Aaron J. Yeiser spent last year on a heavy-duty math project that most of his fellow 18-year-olds – heck, most anybody – can only begin to comprehend: developing a new method to analyze turbulent air flow.

On Tuesday night, Yeiser experienced turbulence of a different kind.

The senior at Perkiomen Valley High School won second place in the national Regeneron Science Talent Search, an honor that comes with a $175,000 award.

"I'm very, very excited," he said moments after hearing the news. "I really thought that all of the projects were really amazing."

Alex Townsend, an assistant professor of mathematics at Cornell University who served as Yeiser's mentor, predicted a bright future for the young man.

"I don't know any other 18-year-old that could have gotten to this stage," Townsend said. "I don't think I could have even comprehended what he was doing when I was 18."

"I have never encountered a more gifted individual."
— Professor Akshaye Dhawan, Ursinus College

More than 1,700 high school seniors entered the Regeneron competition, of which 40 were named finalists in January, including Yeiser. They have spent the past several days in Washington, undergoing a final round of judging and sharing their projects with the public at the National Geographic Society.

The $250,000 first prize went to Indrani Das, 17, of Oradell, N.J., who studied a potential treatment for brain cells that are dying because of injury or neurodegenerative disease.

Previously sponsored by Intel, the competition is a program of the nonprofit Society for Science and the Public.

The Philadelphia region often fares well in the event. In 2016, Berwyn teenager Michael Zhang won a $75,000 award  for his work with CRISPR-Cas9, a powerful gene-editing tool.
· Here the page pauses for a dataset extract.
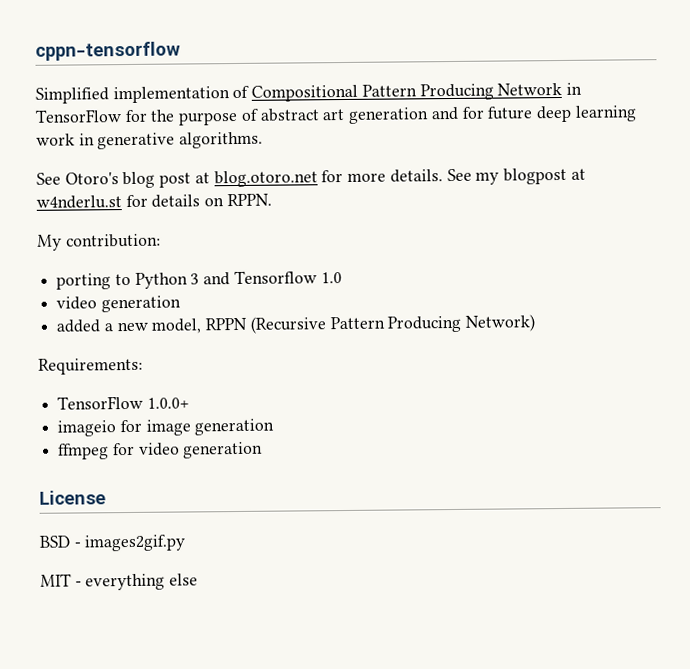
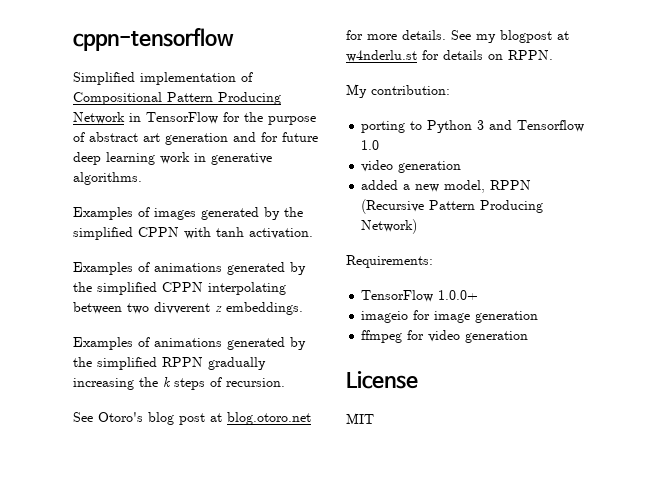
(264, 140) none -> [73,207,303,220] [73,227,313,240] [73,262,306,275] [73,282,286,295] [73,302,303,315] [73,337,306,350] [73,357,266,370] [73,377,285,390] // Examples of images generated by the simplified CPPN with tanh activation. // Examples of animations generated by the simplified CPPN interpolating between two divverent z embeddings. // Examples of animations generated by the simplified RPPN gradually increasing the k steps of recursion.
[39,534,186,552] [40,573,199,591] BSD - images2gif.py // MIT - everything else -> [346,413,374,424] MIT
Yeiser, of Schwenksville, did his prize-winning work as part of MIT Primes, a highly competitive research program that pairs high schoolers with university mentors such as Cornell's Townsend.

Townsend told Yeiser that others in his field had been searching for a better method to solve certain kinds of complex turbulent-flow problems, such as when air flows over an airplane wing at very high speeds or when the wing is covered with snow. Then he turned the high schooler loose.

"Aaron did everything," Townsend said. "I just prod him and make sure he stays on the right track."

The solution involved representing the turbulence with a series of "skinny triangles," Townsend said. Yeiser developed a sophisticated algorithm, essentially a set of instructions for solving the triangle problem, by using partial differential equations, a powerful mathematical tool. The teenager tested his method using a supercomputer at Cornell, Townsend said.

Before the turbulent-flow project, Yeiser worked on research at Ursinus College with Akshaye Dhawan, an associate professor of computer science. That work involved developing a more efficient way to configure networks of electronic sensors, and has been published in IEEE Xplore, an academic journal.

Like Cornell's Townsend, Dhawan was startled by the speed with which Yeiser picked up  concepts.

"I have never encountered a more gifted individual," Dhawan said. "Otherwise he is a normal high school kid – easy to talk to, soft-spoken, a little shy, but a very nice person."

When not doing math and computer science, Yeiser runs on the cross-country and track teams at Perkiomen Valley. In the summer, he teaches sailing. In the fall, he plans to attend  Massachusetts Institute of Technology.

He is the son of Ruth and Charles Yeiser, a mechanical engineer.